# Logo design..creation



## ScareShack (May 26, 2006)

Home Haunters News and Reviews is pleased to introduce our new logo for the E'zine.

We turned to RedCrow Design and talked with Armando about the ideas we had.
After asking a few question's as to what we were after, we received a rough sketch for the logo, asking "is this the idea you're after?". I was blown away, to say the least, as how an idea started to come to life, how someone was able to go off a few questions&#8230;..and nail the idea we were after.

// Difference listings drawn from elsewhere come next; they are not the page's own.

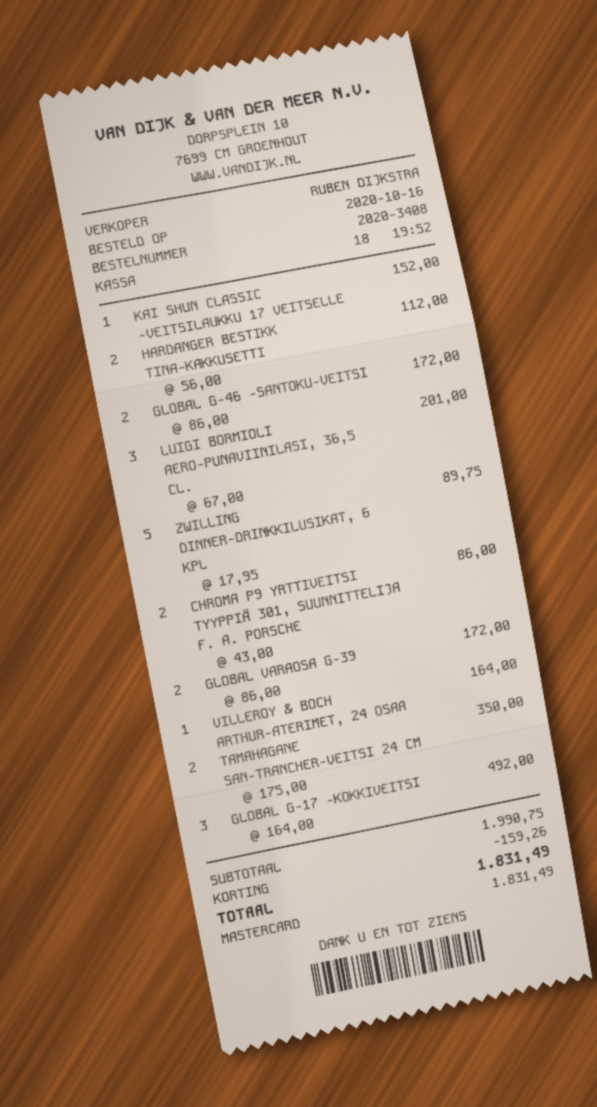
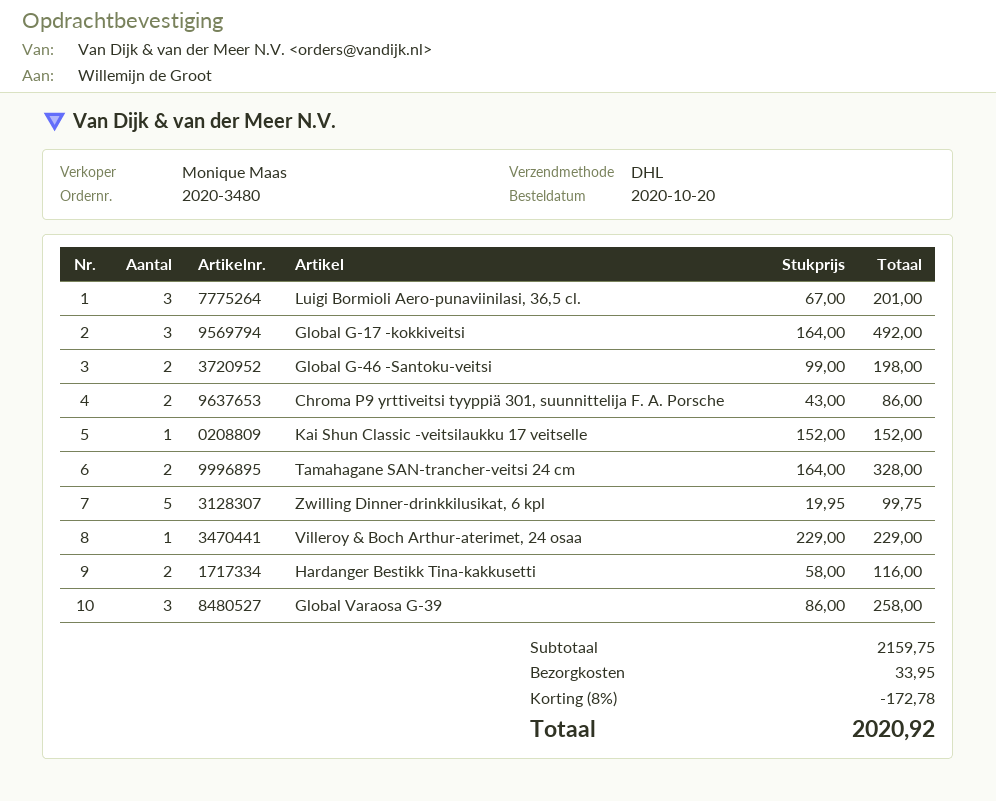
order number: 2020-3408 -> 2020-3480
order date: 2020-10-16 -> 2020-10-20
sales rep: RUBEN DIJKSTRA -> Monique Maas
HARDANGER BESTIKK TINA-KAKKUSETTI: 2 x 56.00 = 112.00 -> 2 x 58.00 = 116.00
GLOBAL G-46 -SANTOKU-VEITSI: 2 x 86.00 = 172.00 -> 2 x 99.00 = 198.00
ZWILLING DINNER-DRINKKILUSIKAT, 6 KPL: 5 x 17.95 = 89.75 -> 5 x 19.95 = 99.75
GLOBAL VARAOSA G-39: 2 x 86.00 = 172.00 -> 3 x 86.00 = 258.00
VILLEROY & BOCH ARTHUR-ATERIMET, 24 OSAA: 1 x 164.00 = 164.00 -> 1 x 229.00 = 229.00
TAMAHAGANE SAN-TRANCHER-VEITSI 24 CM: 2 x 175.00 = 350.00 -> 2 x 164.00 = 328.00
subtotal: 1990.75 -> 2159.75
discount: 159.26 -> 172.78
shipping: none -> 33.95
total: 1831.49 -> 2020.92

I didn't want anything really elaborate, just something simple, kinda oldskool and cartoonie. Which is why I was hesitant on turning to Redcrow as they do some amazing stuff. After learning the fact that RedCrow does more than the insane websites I have seen by them and hearing how easy they are to work with, I decided to contact them. I do have to say that, I was impressed by the service I received and the attention to detail I received from Redcrow. Very easy to work with.

I would urge everyone to pay a visit to Redcrow Design at www.redcrowdesign.net and see the many different services they offer. You wont be disappointent.


----------



## pyro (Oct 7, 2006)

cool john looks great


----------



## Revenant (Mar 17, 2007)

So do you have a name for the little guy yet? He's awesome!!

I love Redcrow's work. And his cartoony is as great as his 3-D elaborate (I think my favorite of his is ZombieSirens). Besides, if you want a cartoony looking skeleton with a lot of personality and liveliness, always ask a Mexican... you know, that whole Dia de los Muertos thing. Every October down there they surround themselves with skellies partying and working and just doing all the things that people do.

You got a great site and a great logo to go with it now!


----------



## Bone Dancer (Oct 7, 2005)

Looks great and I agree the little guy needs a name.


----------



## Hauntiholik (May 17, 2006)

"We went through all the usual baby names... 
Lucifer...
Benito...
Mao.

Then we came to our senses, something a child could live with...

Pubert."


----------



## DeathTouch (Sep 6, 2005)

How much did it cost? Was thinking about changing Hauntseeker site.


----------



## JohnnyL (Aug 17, 2006)

I love it!


----------



## ScareShack (May 26, 2006)

DeathTouch said:


> How much did it cost? Was thinking about changing Hauntseeker site.


DT, im not the type of person to generaly say what something cost when it comes to a service. I would say though, if your thinking about it, Sent them an e-mail.

Thanks guys for liking it. As for a name,,,,,,in time, he will get one.


----------



## DeathTouch (Sep 6, 2005)

ScareShack said:


> DT, im not the type of person to generaly say what something cost when it comes to a service. I would say though, if your thinking about it, Sent them an e-mail.
> 
> Thanks guys for liking it. As for a name,,,,,,in time, he will get one.


I did thank you.


----------



## BooGirl666 (Jul 29, 2006)

Redcrowdesign ROCKS!!!!! And he's a super nice guy! Looks awesome J!!!


----------



## skeletonowl (Aug 8, 2006)

Sweet I should contact this guy sometime to discuss comercial art work!

That's a very slick web design that he made for you! I'm in training to do what he does so thanks for leading me to his site


----------



## rip86 (Jan 11, 2008)

SS - Got your new logo / link on my rip86.org web page.


----------



## TwistedDementia (May 2, 2007)

Hey SS! Did your boy stub his toe? LOL


----------



## Lilly (Jun 13, 2006)

I knew you were up to something with this new avatar..
nice logo


----------



## ScareShack (May 26, 2006)

Thanks rip and lilly. 
TD, i quess he did injury somehow...lol


----------